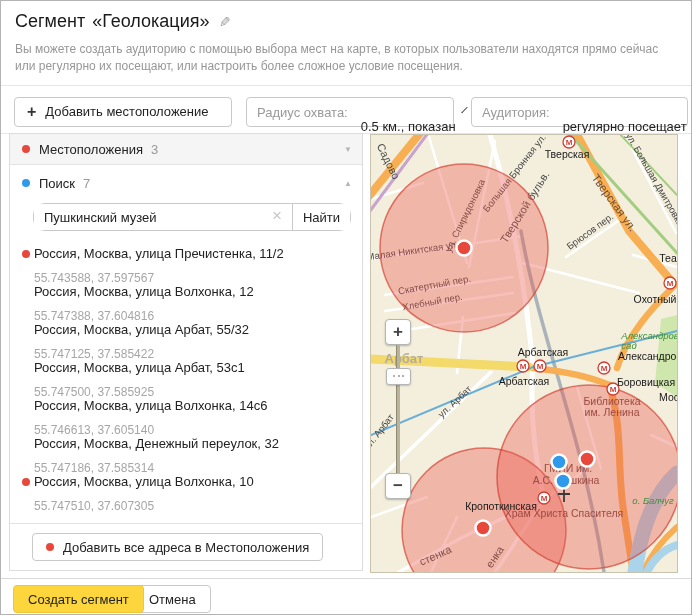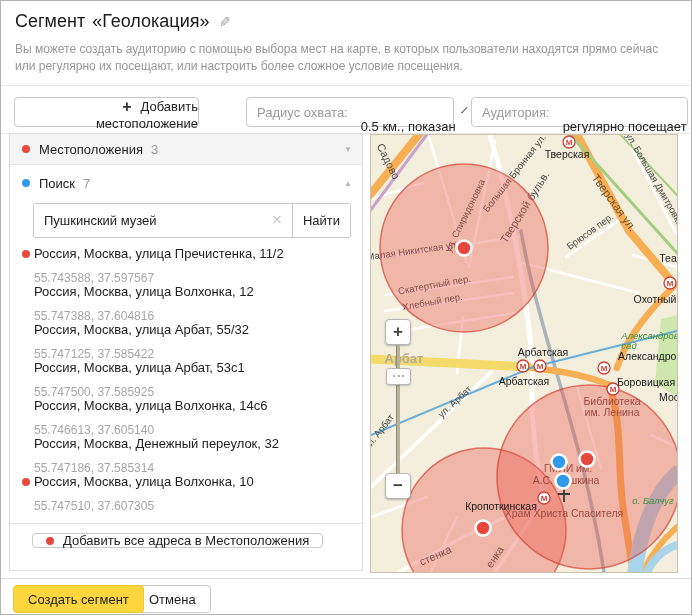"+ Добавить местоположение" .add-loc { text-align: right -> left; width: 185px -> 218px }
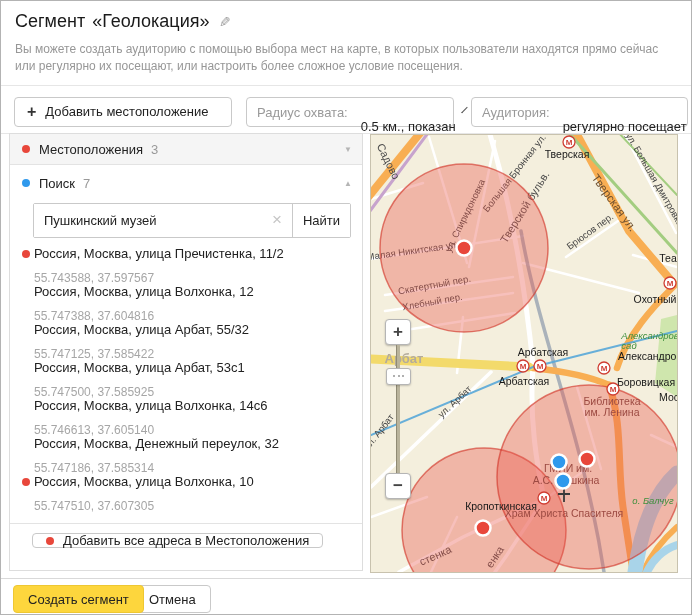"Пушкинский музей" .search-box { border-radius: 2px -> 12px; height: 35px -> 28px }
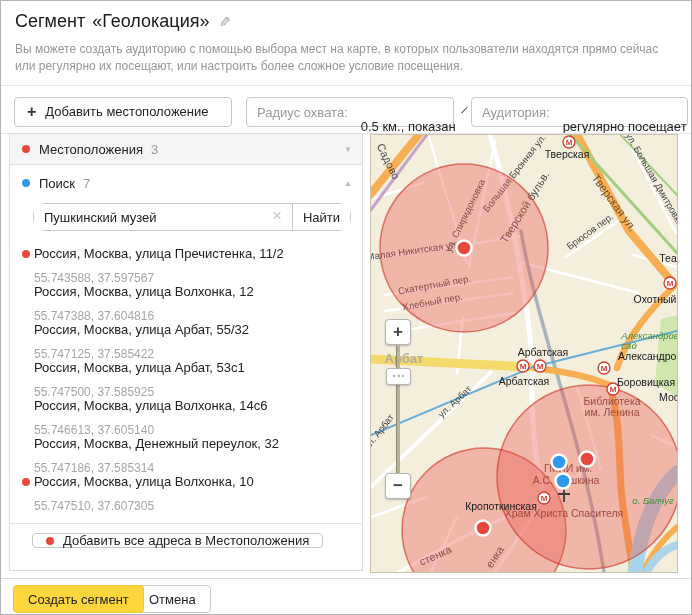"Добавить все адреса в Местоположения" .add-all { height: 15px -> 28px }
...
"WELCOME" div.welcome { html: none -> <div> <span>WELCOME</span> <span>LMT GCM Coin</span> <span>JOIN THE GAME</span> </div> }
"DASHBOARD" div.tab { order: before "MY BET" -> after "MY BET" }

** Directions for this task **
Only the lines starting at the one that includes "text-align: right ->" and ending at the one that includes "все адреса в" should be retyped, exactly, from the records above; no pictures.

** Written answer **
"+ Добавить местоположение" .add-loc { text-align: right -> left; width: 185px -> 218px }
"Пушкинский музей" .search-box { border-radius: 2px -> 12px; height: 35px -> 28px }
"Добавить все адреса в Местоположения" .add-all { height: 15px -> 28px }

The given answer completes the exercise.